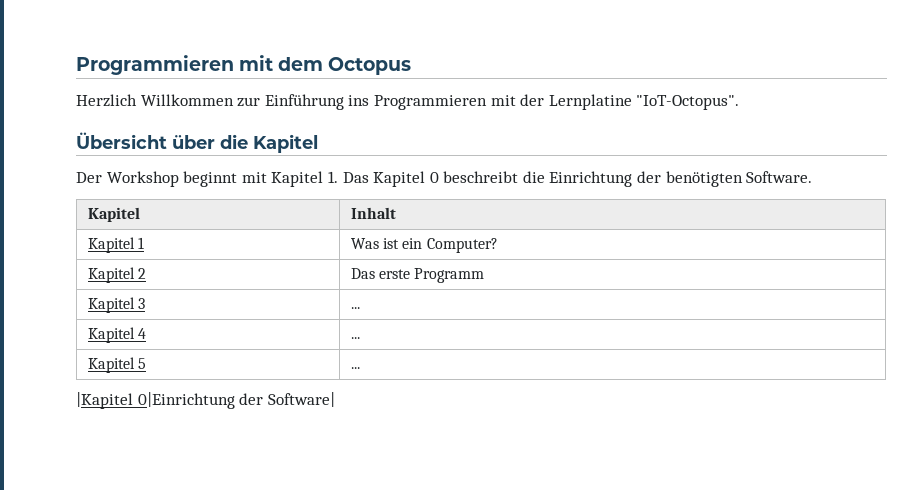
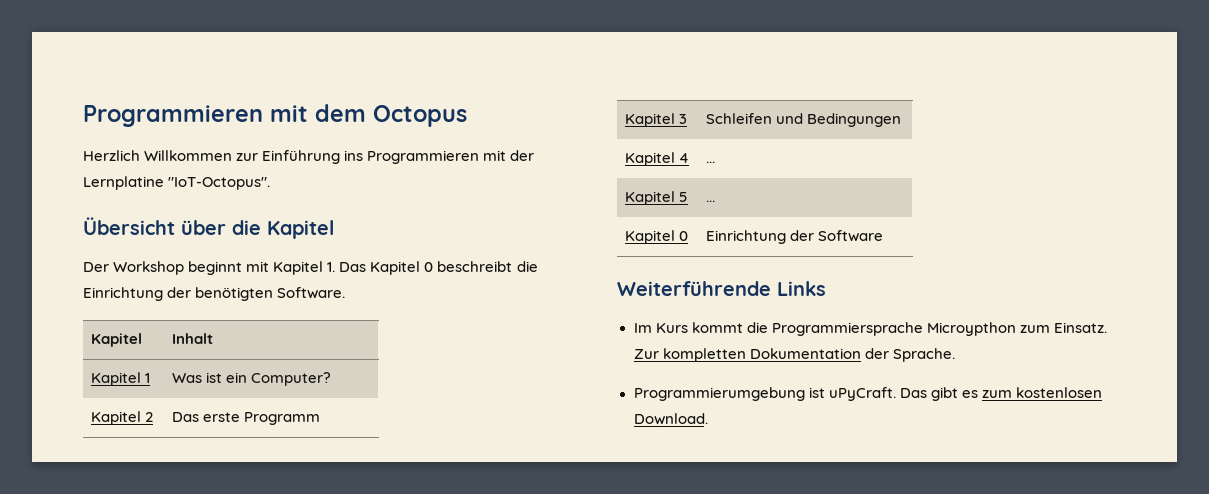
- Kapitel 3 | ...
+ Kapitel 3 | Schleifen und Bedingungen
- |Kapitel 0|Einrichtung der Software|
+ Kapitel 0 | Einrichtung der Software
+ Weiterführende Links
+ Im Kurs kommt die Programmiersprache Microypthon zum Einsatz. Zur kompletten Dokumentation der Sprache.
+ Programmierumgebung ist uPyCraft. Das gibt es zum kostenlosen Download.

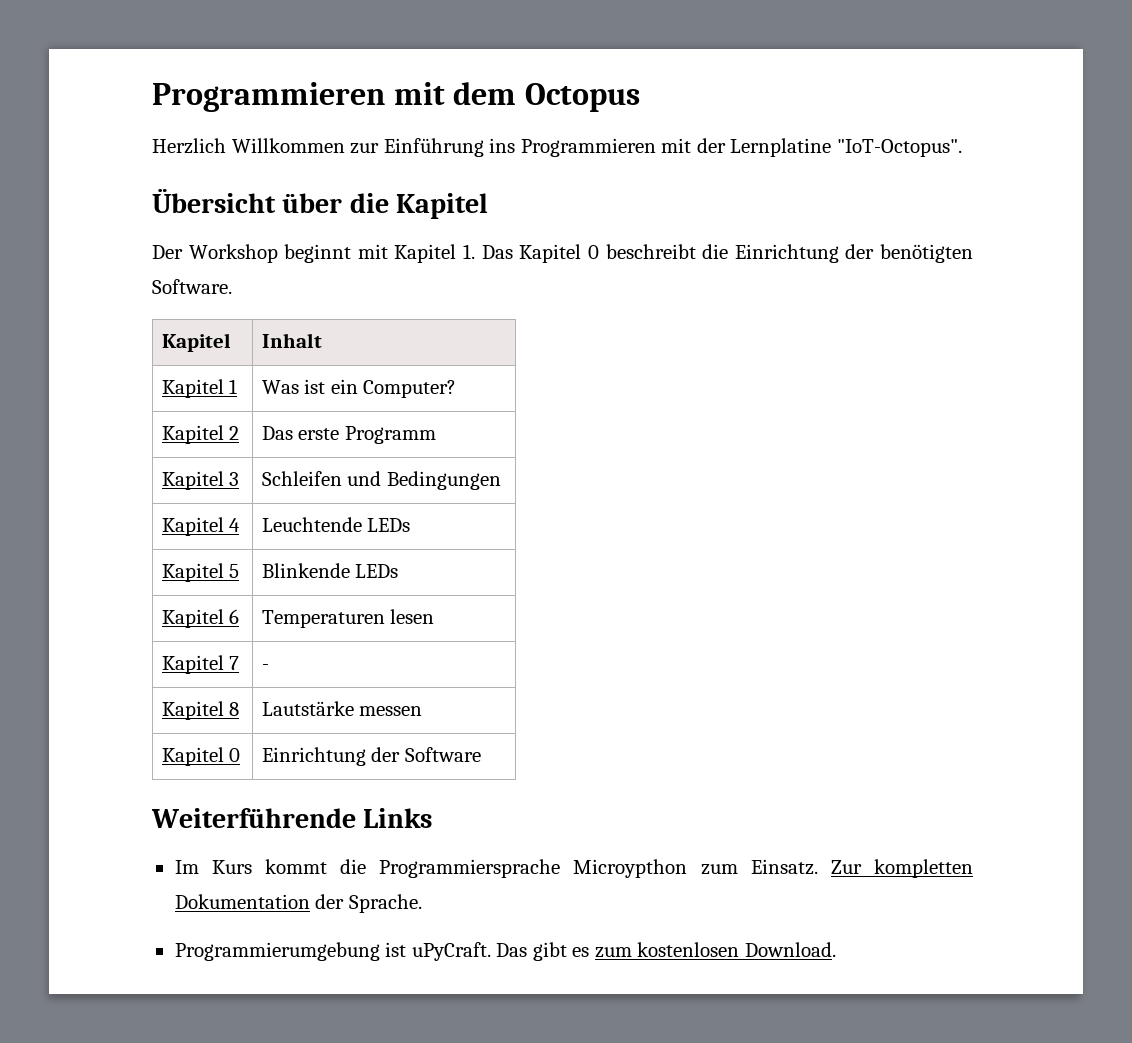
- Kapitel 4 | ...
+ Kapitel 4 | Leuchtende LEDs
- Kapitel 5 | ...
+ Kapitel 5 | Blinkende LEDs
+ Kapitel 6 | Temperaturen lesen
+ Kapitel 7 | -
+ Kapitel 8 | Lautstärke messen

════════════════

- **WORK REQUEST**
Search the entries for the word "Einrichtung", then gather every line that has it.

- **ANSWER TO THIS PROBLEM**
- |Kapitel 0|Einrichtung der Software|
+ Kapitel 0 | Einrichtung der Software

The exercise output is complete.